[WHAT IS NEEDED] The answer must consist of each line below that contains the string "July".

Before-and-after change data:
┏━━
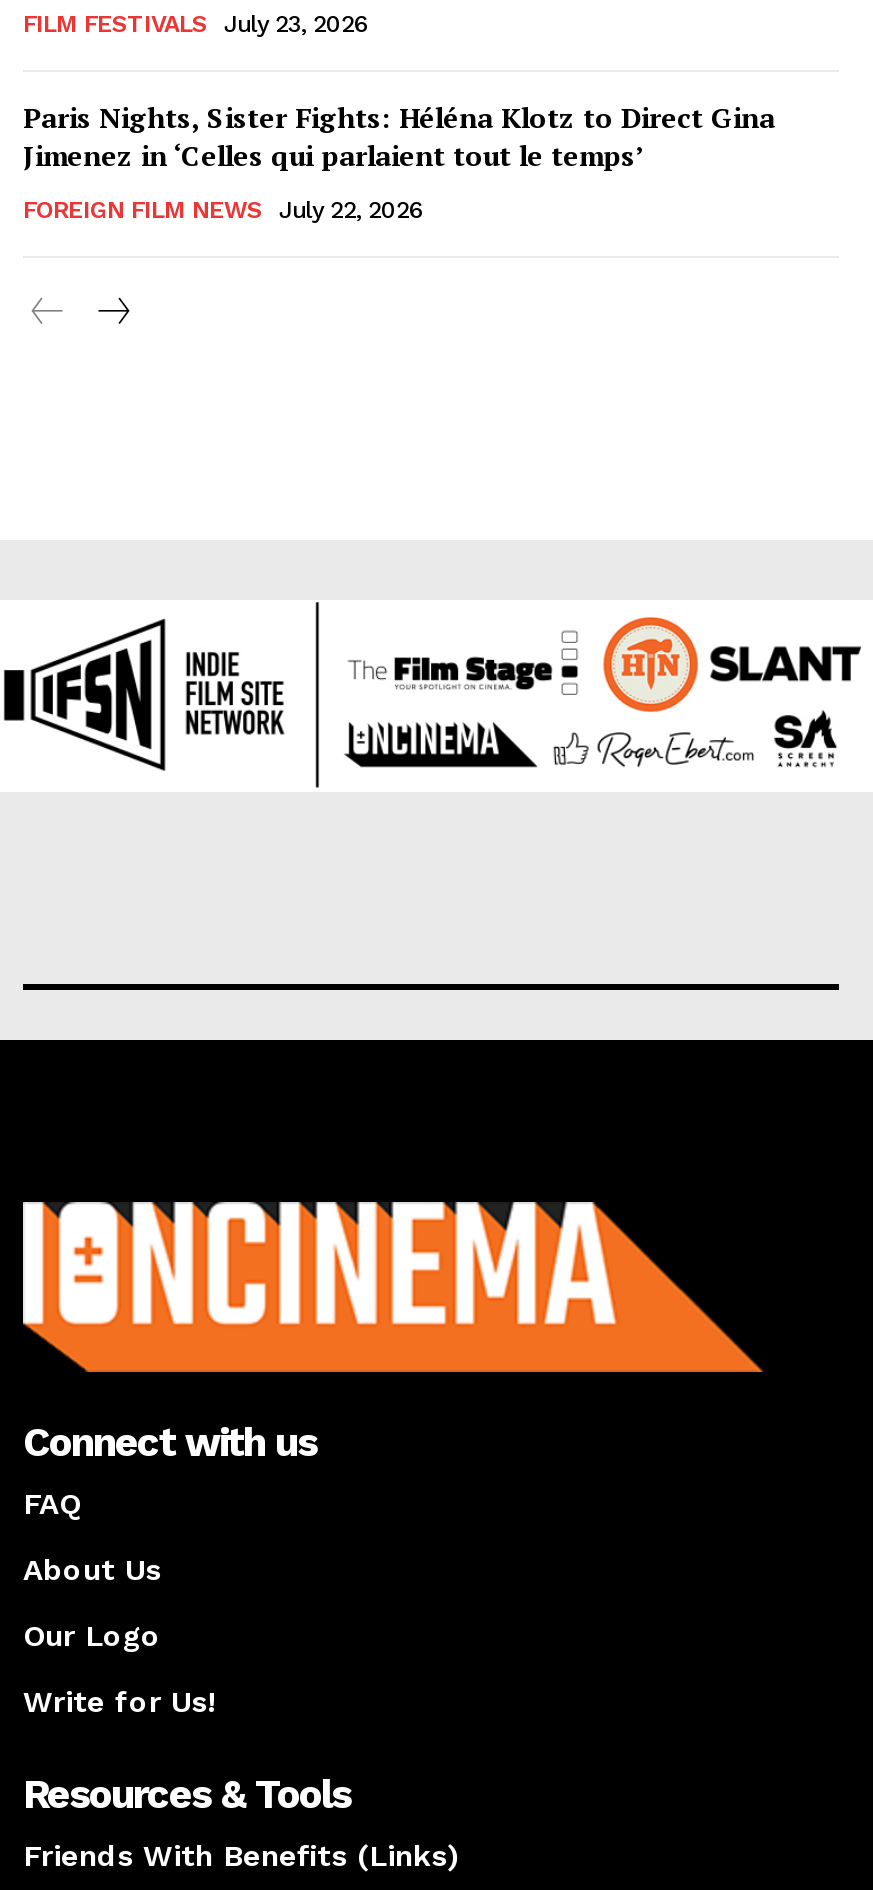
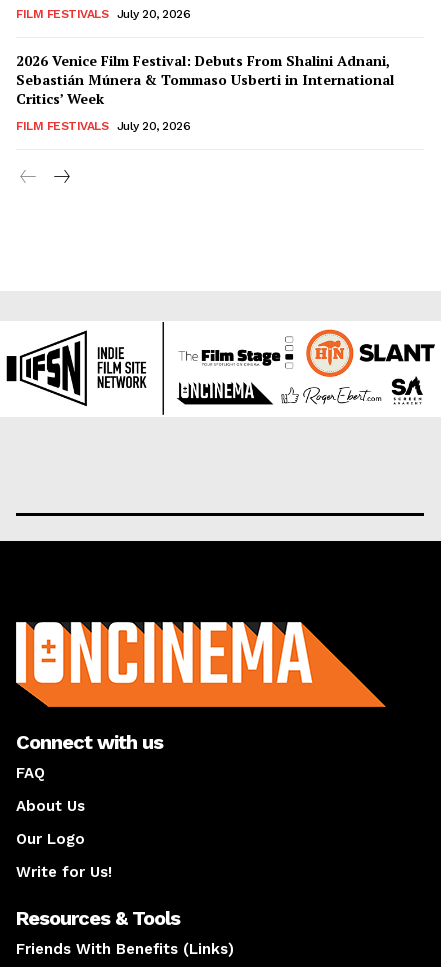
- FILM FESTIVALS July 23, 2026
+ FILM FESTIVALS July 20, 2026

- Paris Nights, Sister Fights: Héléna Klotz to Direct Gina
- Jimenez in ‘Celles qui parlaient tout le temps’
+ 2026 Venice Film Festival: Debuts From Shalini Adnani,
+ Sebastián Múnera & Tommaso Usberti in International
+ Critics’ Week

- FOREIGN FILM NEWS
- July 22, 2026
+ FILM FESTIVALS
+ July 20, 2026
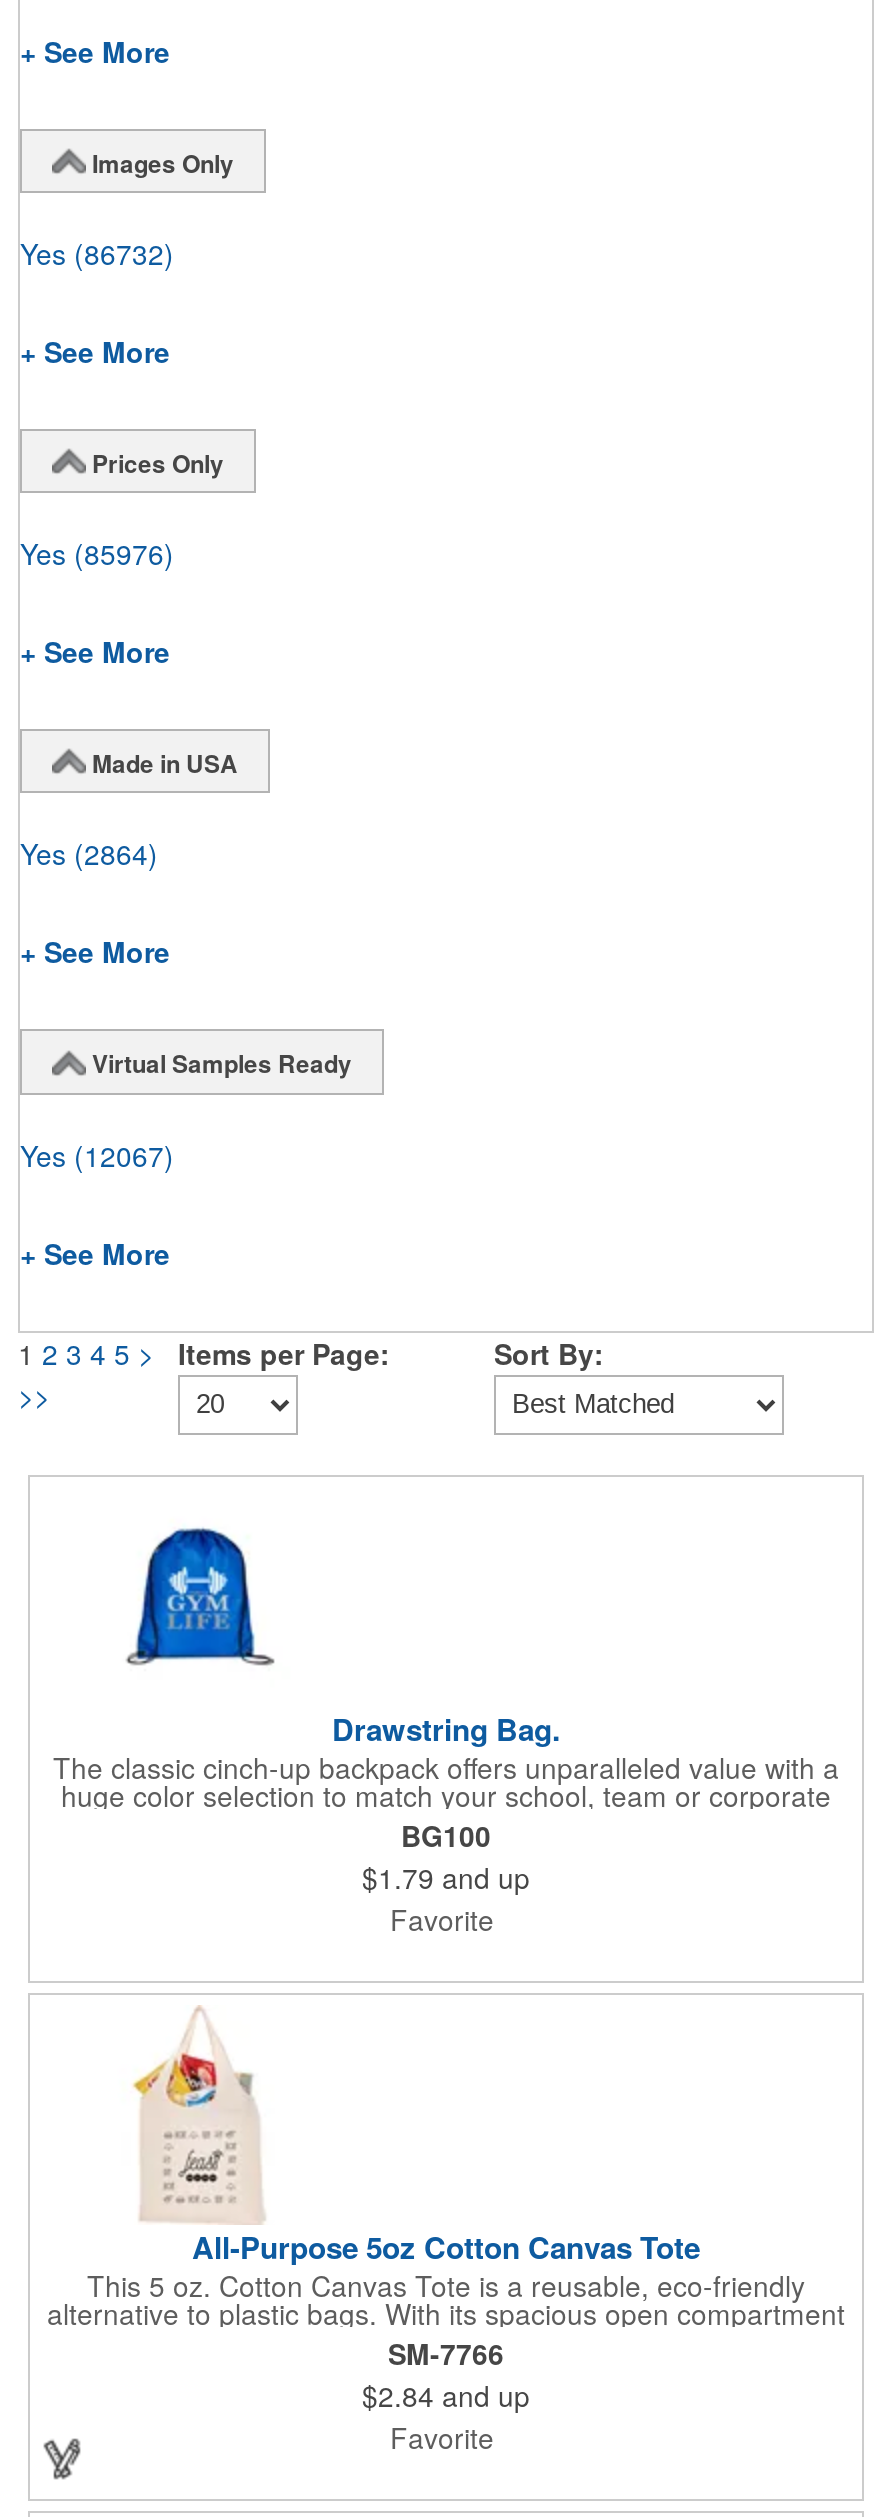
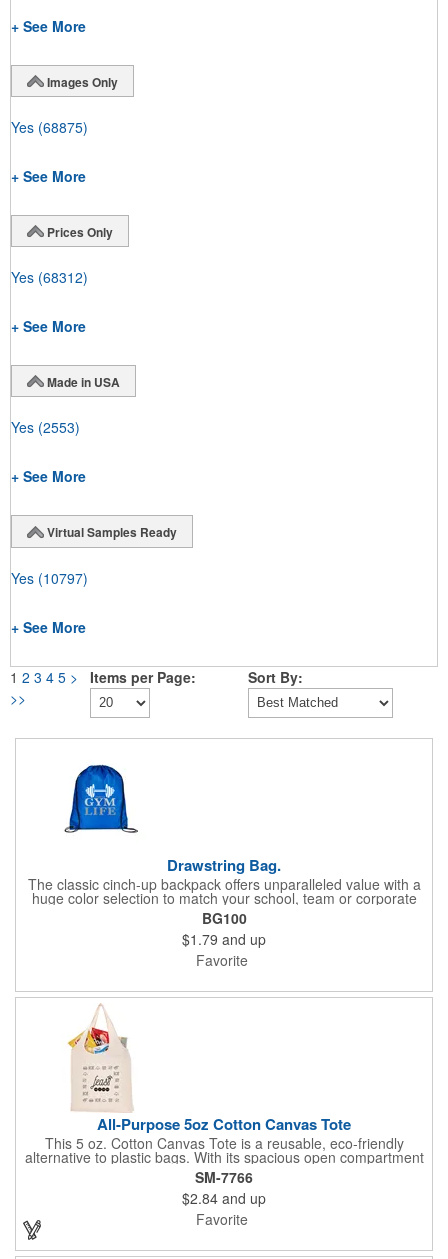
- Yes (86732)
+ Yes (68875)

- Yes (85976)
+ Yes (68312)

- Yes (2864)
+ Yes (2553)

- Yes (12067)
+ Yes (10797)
┗━━
[OUTPUT]
- FILM FESTIVALS July 23, 2026
+ FILM FESTIVALS July 20, 2026
- July 22, 2026
+ July 20, 2026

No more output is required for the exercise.